How to complete this task: Restate the data below word for word, and let no image into your version.

Records excerpted from a collection
=====

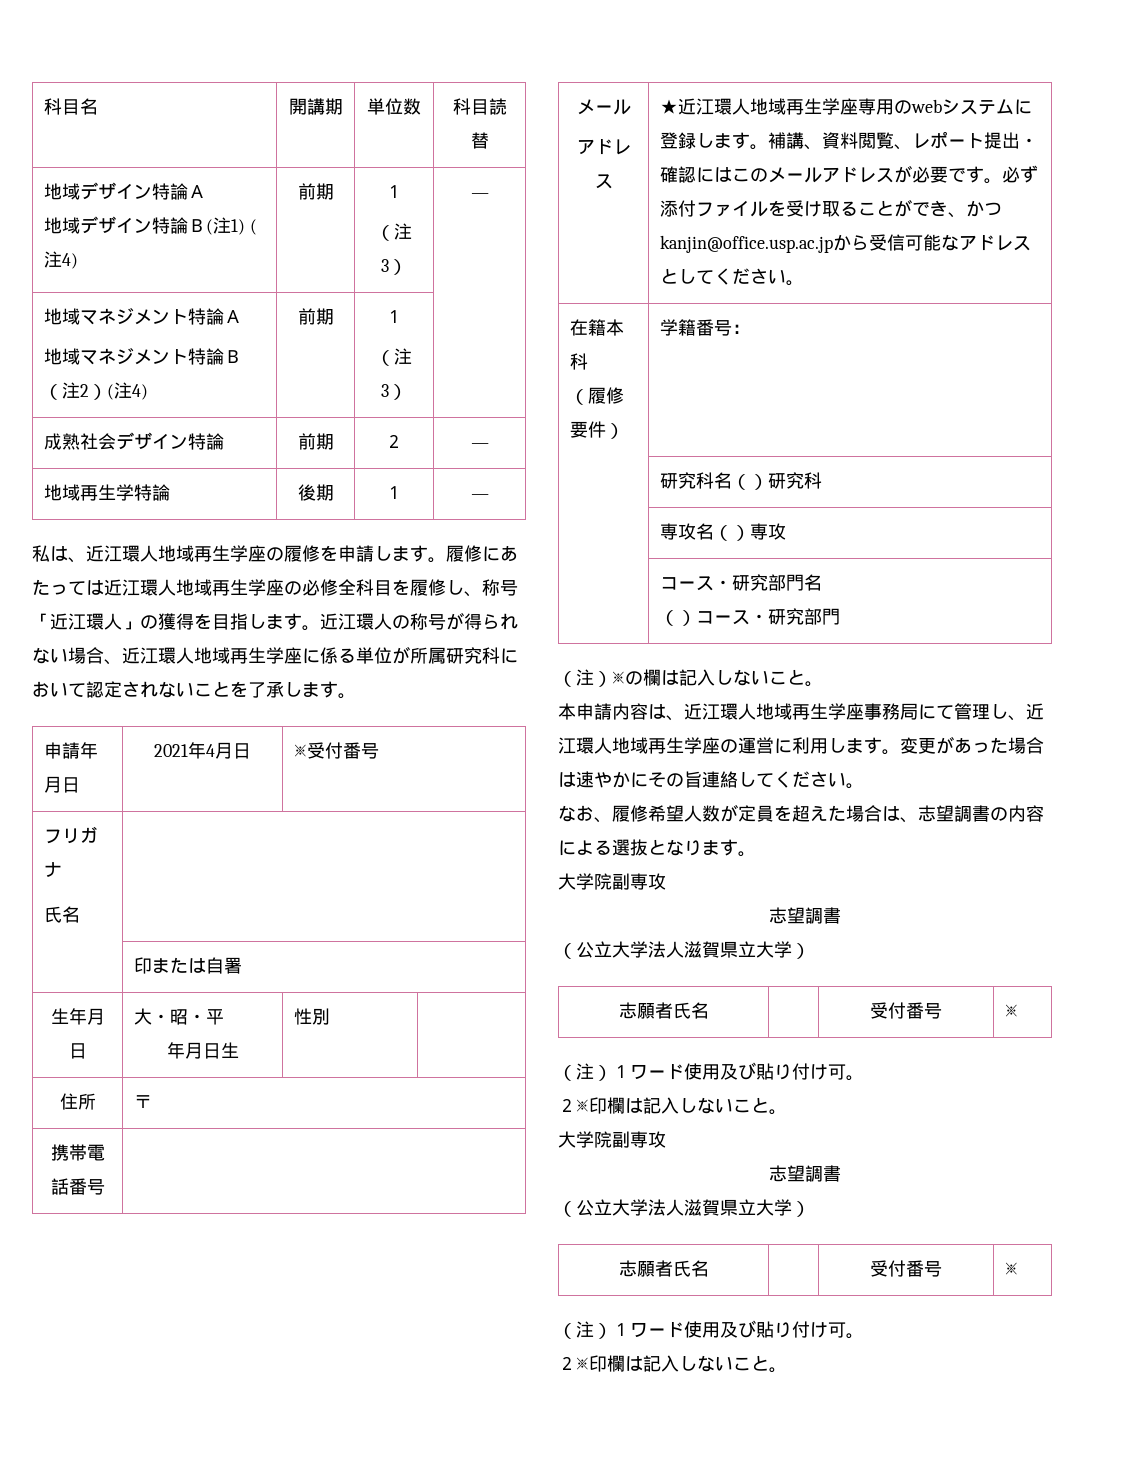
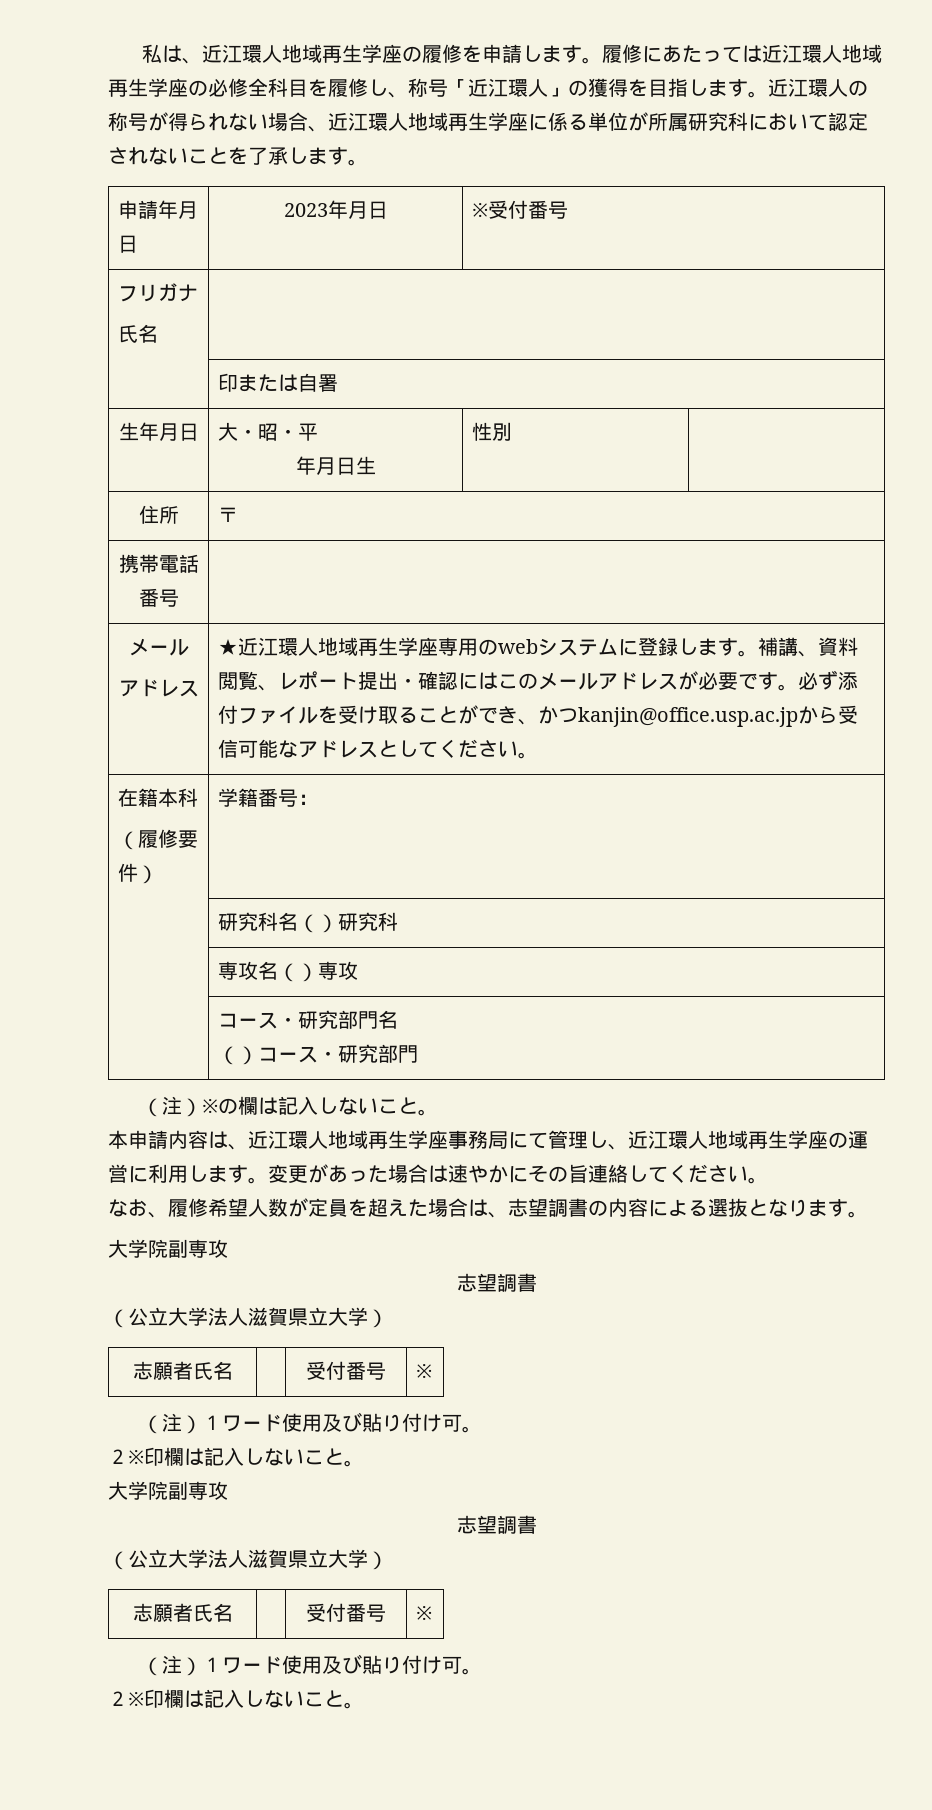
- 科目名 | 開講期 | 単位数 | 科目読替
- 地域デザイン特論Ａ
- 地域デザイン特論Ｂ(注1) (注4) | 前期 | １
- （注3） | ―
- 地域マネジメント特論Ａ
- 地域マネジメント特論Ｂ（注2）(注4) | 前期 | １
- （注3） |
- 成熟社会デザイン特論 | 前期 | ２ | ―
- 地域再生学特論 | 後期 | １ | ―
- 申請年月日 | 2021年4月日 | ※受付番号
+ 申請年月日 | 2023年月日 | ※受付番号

=====

Solution to the exercise:
- 科目名 | 開講期 | 単位数 | 科目読替
- 地域デザイン特論Ａ
- 地域デザイン特論Ｂ(注1) (注4) | 前期 | １
- （注3） | ―
- 地域マネジメント特論Ａ
- 地域マネジメント特論Ｂ（注2）(注4) | 前期 | １
- （注3） |
- 成熟社会デザイン特論 | 前期 | ２ | ―
- 地域再生学特論 | 後期 | １ | ―
- 申請年月日 | 2021年4月日 | ※受付番号
+ 申請年月日 | 2023年月日 | ※受付番号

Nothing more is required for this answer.